Monthly Archives: September 2014

You are lovely

Pushing you in a cart around the store, your little laugh carried for several aisles.

The woman and her twin 13 year-old daughters came around the corner, looking for the source of the happiness, just as I took you out of the cart.

I held you out where she could see you better, and you could see her. And you laughed and smiled.

The woman said she loved babies and she’d love another one, (I didn’t notice how her daughters reacted to what their mom was saying) but at 57 she was too old, she said. She’s only 10 years older than daddy. She enjoyed watching you smile and laugh, and then we said goodbye, and moved on.

I mentioned to mommy how much strangers enjoy seeing you, and mommy said, “I thought you knew her, from the way you were talking to her.”

Daddy often talks to strangers. And, so do you. You laugh and smile your toothless smile and engage nearly everyone you encounter.

Mommy brought her parents and you to daddy’s work for mommy’s birthday. As I carried you out of the restaurant, I stopped at a table of ladies so they could see you. You had smiled at them, and them at you, and they needed to tell daddy how precious you are, and how wonderful your smile is.

That same scene unfolds again and again . . . You make eye contact and engage strangers and then you smile and laugh.

Carrying you on my shoulders through a street festival last weekend, people stopped us more times than I could count to tell us how pretty and happy and engaging you are.

You are lovely, and deeply loved.

Tooth!

You’ve cut a tooth!

It’s like a small, sharp, staple in there.

It appeared a few days ago.

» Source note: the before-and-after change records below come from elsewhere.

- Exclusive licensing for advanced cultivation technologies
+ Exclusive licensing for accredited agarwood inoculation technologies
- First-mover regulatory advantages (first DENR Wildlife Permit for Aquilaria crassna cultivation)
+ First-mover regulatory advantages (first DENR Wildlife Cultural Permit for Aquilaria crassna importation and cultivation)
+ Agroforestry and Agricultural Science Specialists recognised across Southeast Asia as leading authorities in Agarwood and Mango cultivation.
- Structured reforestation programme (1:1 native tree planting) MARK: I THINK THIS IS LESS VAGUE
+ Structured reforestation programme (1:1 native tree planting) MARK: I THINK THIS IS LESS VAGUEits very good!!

We can hardly see it – a little tiny fleck of white on your bottom gum.

You’ve handled it well, very little teething trouble. You handle a lot of things very well.

You’re a wonderful baby. Mommy and daddy are blessed beyond words by your presence in our lives.

The legal process

The formal, legal adoption has been pushed back again, another month.

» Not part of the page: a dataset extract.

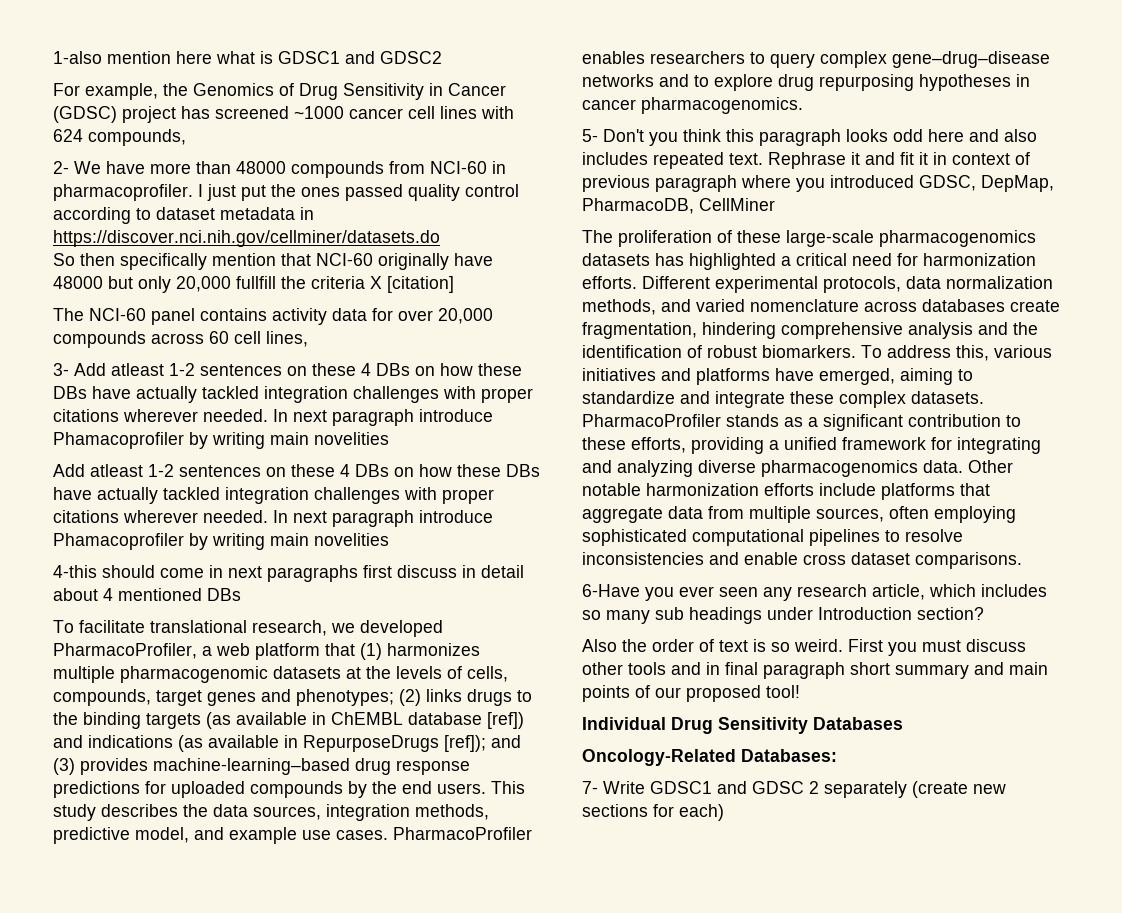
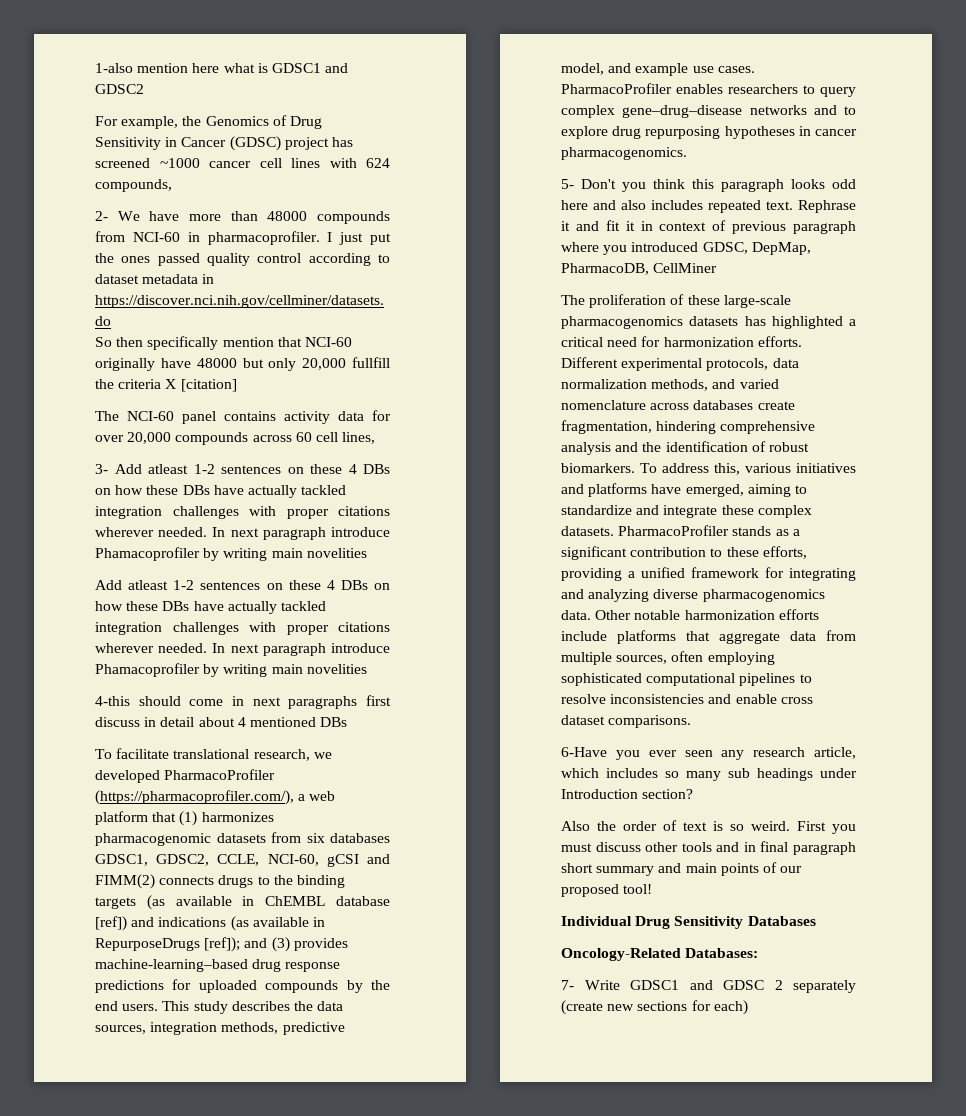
- To facilitate translational research, we developed PharmacoProfiler, a web platform that (1) harmonizes multiple pharmacogenomic datasets at the levels of cells, compounds, target genes and phenotypes; (2) links drugs to the binding targets (as available in ChEMBL database [ref]) and indications (as available in RepurposeDrugs [ref]); and (3) provides machine-learning–based drug response predictions for uploaded compounds by the end users.
+ To facilitate translational research, we developed PharmacoProfiler (https://pharmacoprofiler.com/), a web platform that (1) harmonizes pharmacogenomic datasets from six databases GDSC1, GDSC2, CCLE, NCI-60, gCSI and FIMM(2) connects drugs to the binding targets (as available in ChEMBL database [ref]) and indications (as available in RepurposeDrugs [ref]); and (3) provides machine-learning–based drug response predictions for uploaded compounds by the end users.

The legal issues are beyond our control but there’s still no doubt that the adoption will one day be finalized – the question is when that day will come.

So what we thought would be a mid-September finalization of the adoption, became mid-November and is now mid-December.

I’m not going to get specific here, for several reasons. So when you’re reading this, ask me why your adoption was delayed for a few months, and I’ll explain it to you.

Church nursery

Things didn’t go well this morning when we took you to the church nursery for the first time.

Mommy checked you in, and the crying started just a few minutes later.

You were just fine – but daddy couldn’t bear to let you go. You started playing the second mommy put you down. Daddy started getting teary-eyed as soon as you were out of sight. Daddy only lasted about three minutes before we had to go get you.

We waited nearly a year to have you with us, and although you turned seven months old yesterday, after being with us for just three months and a week; I can’t yet stand to let you go.

So, you came back to the sanctuary with us, and after we welcomed home our pastor (who has been on sabbatical for as long as you’ve been with us), I took you back down to the nursery. And stayed there.

I watched from the ‘guest area’ in the baby nursery as you played with toys and crawled around, and repeatedly tried to gum the face of a five month-old. After a half hour, I left you in the nursery and returned to the sanctuary for communion. After communion, I went back down to the nursery to get you as the service ended.

Mommy has worked in a church nursery, and she knows that it’s best for you, and for the nursery workers, for you to be in the nursery as young as possible, so that you get used to it. I guess you’ll get used to it a lot sooner than I will.

After your nap this afternoon

Carrying you down the stairs after your nap this afternoon, my mind began to wander.

With each step we walked down, I imagined the times you’ll come down the stairs in the future.

I thought of the first time you’ll walk down the stairs yourself.

I thought of the first time you’ll sneak down early, to see what Santa leaves you. And the first time you’ll look for Easter eggs before mommy and daddy wake up.

I imagined you walking down, dressed for your first day of school.

I thought of you walking down the stairs in your prom dress, and pausing for us to take pictures.

I imagined you waking down the stairs on your way to your high school graduation. And then your college graduation.

I imagined you walking down those stairs a final time before you move away.

And then I thought of you walking down those stairs, on your way to get married.

Then we reached the bottom of the stairs, and I carried you into the living room and put you down on the floor for you to play with your toys again.